Investment / Trading systems are computer programs that send
orders in the capital market. It's technology architecture is designed to
support a decision system that sends signals to enter and exit on asset positions
(buy and / or sell).
What ensures investment efficiency is the
ability of these systems on making profit in the long run with the maximum
possible security. The big question when we consider these systems is the
ability to evaluate the performance and rank it as sufficient to ensure
efficient management.
That is, put another way, how to separate
systems that lack credibility on signals generating of which represent a
significant result.
The line between this models classification can be tenuous,
several models with varying degrees of advancement, may present near this
classification.
While many models do not have a significant
degree of robustness, and in fact many do not have, yet can be managed with
relative efficiency. Many systems maintain a good performance in certain
periods, even being composed of models with poor complexity in decision making
or optimization methodologies that may not necessarily increase the actual
performance [Backtesting: good guy or bad guy?].

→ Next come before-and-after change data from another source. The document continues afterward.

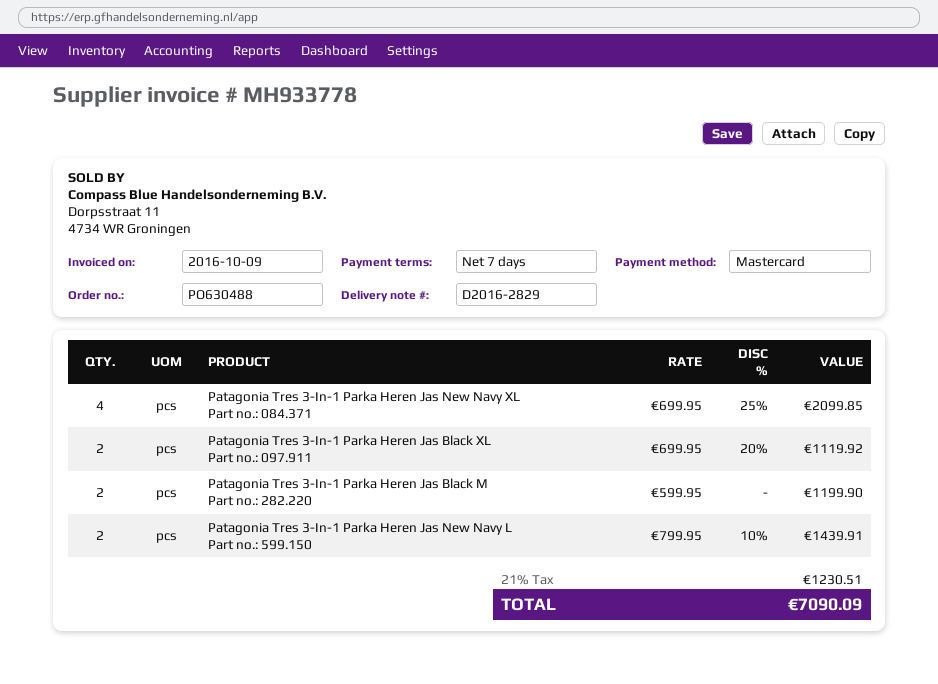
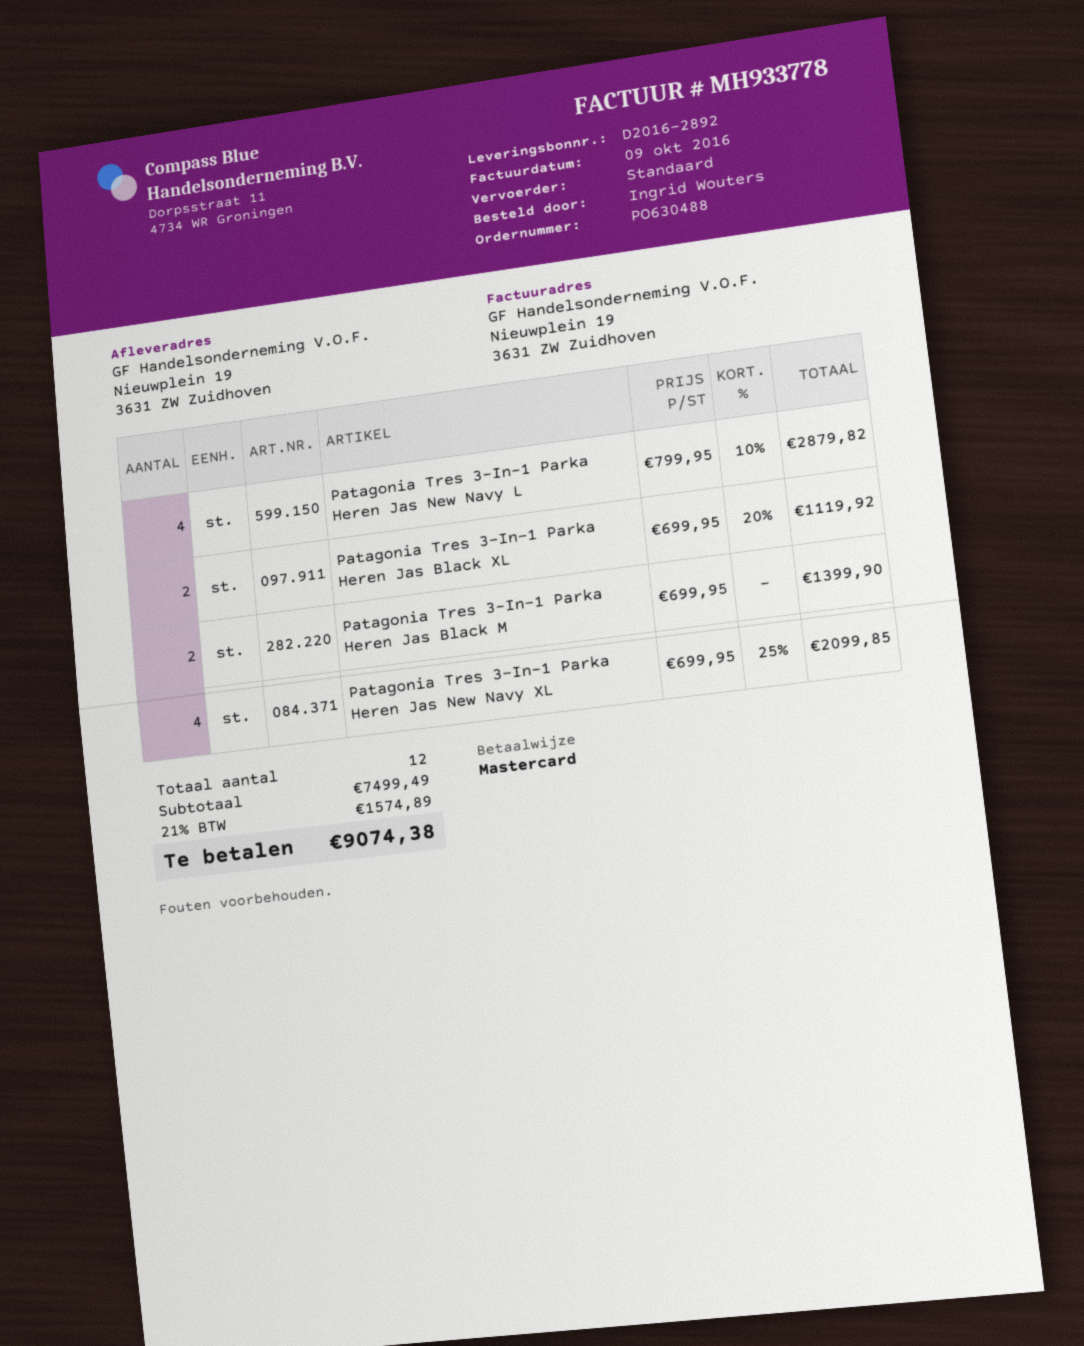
delivery note number: D2016-2829 -> D2016-2892
Patagonia Tres 3-In-1 Parka Heren Jas Black M: 2 x 599.95 = 1199.90 -> 2 x 699.95 = 1399.90
Patagonia Tres 3-In-1 Parka Heren Jas New Navy L: 2 x 799.95 - 10% = 1439.91 -> 4 x 799.95 - 10% = 2879.82
tax: 21% = 1230.51 -> 21% = 1574.89
total: 7090.09 -> 9074.38

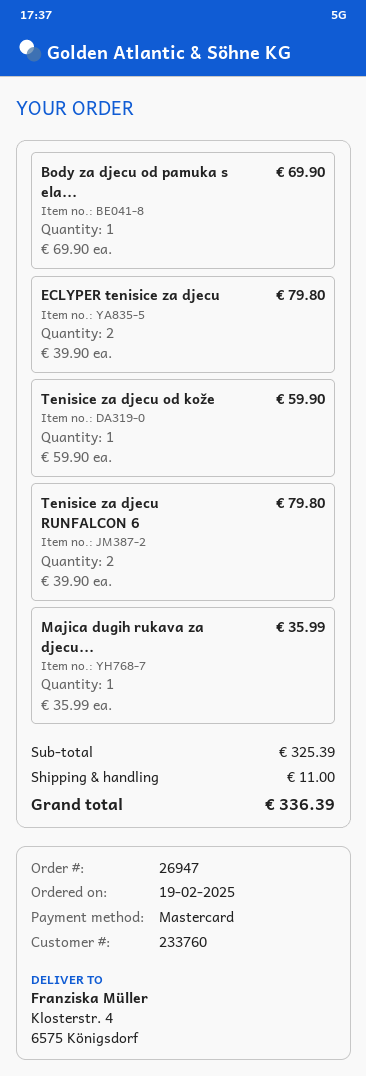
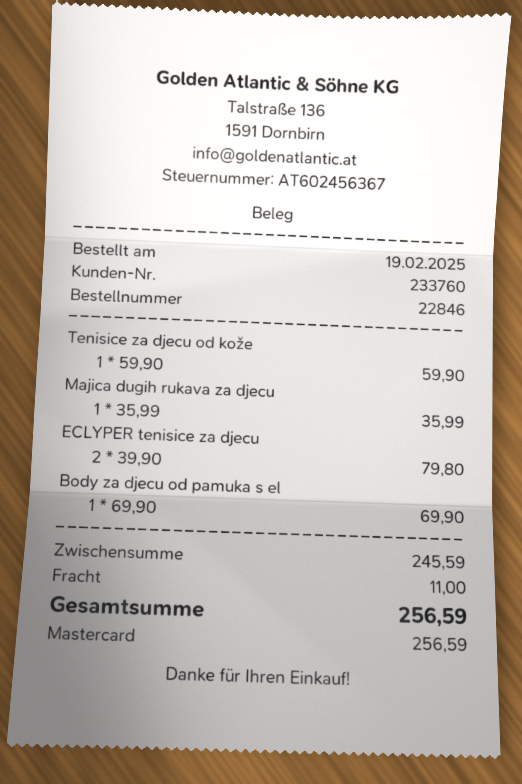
order number: 26947 -> 22846
Tenisice za djecu RUNFALCON 6: 2 x 39.90 = 79.80 -> none
subtotal: 325.39 -> 245.59
total: 336.39 -> 256.59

The capital market is an environment where
competitiveness and the search for implicit information is what motivates the
interaction of speculative capital. There is no mathematical way to determine
whether an investment system will always win, ie, it is impossible to say formally
that a particular strategy is profitable in the long run.
However it is possible to evaluate the
performance on different ways. You can change the operating conditions to
assess the sensitivity and behavior in adverse situations and stressful
situations. It is possible to evaluate* in depth the patterns of prices and
financial returns (* evaluate means "to understand" or model the
past). It is possible to classify certain time intervals and the scale of
certain asset price as repetitive with some significant degree.
You can monitor a change of state. However the change of state (the state classified by the model, like specific volatility or return level) may be apparent, masked by noise, characteristic of financial data.
You can monitor a change of state. However the change of state (the state classified by the model, like specific volatility or return level) may be apparent, masked by noise, characteristic of financial data.
After performing all these steps and analyze
the behavior of the system, a more realistic notion of risk is built. That is, we can win on knowing about repetitive
patterns that present possibility of gain - buy cheap and sell expensive, such
as arbitration and trend patterns.
These patterns, of course, are not repeated
regularly. This characteristic (the fact of the lack of regularity /
unpredictability with which the patterns are repeated) highlights that
financial movements have some degree of deterministic or chaotic properties.
Finally, you can monitor several models
simultaneously and manage them, looking if their behavior remains consistent
with that expected, looking if the indicators used to measure their performance
remains stable and finally determine your own limits of performance and risk.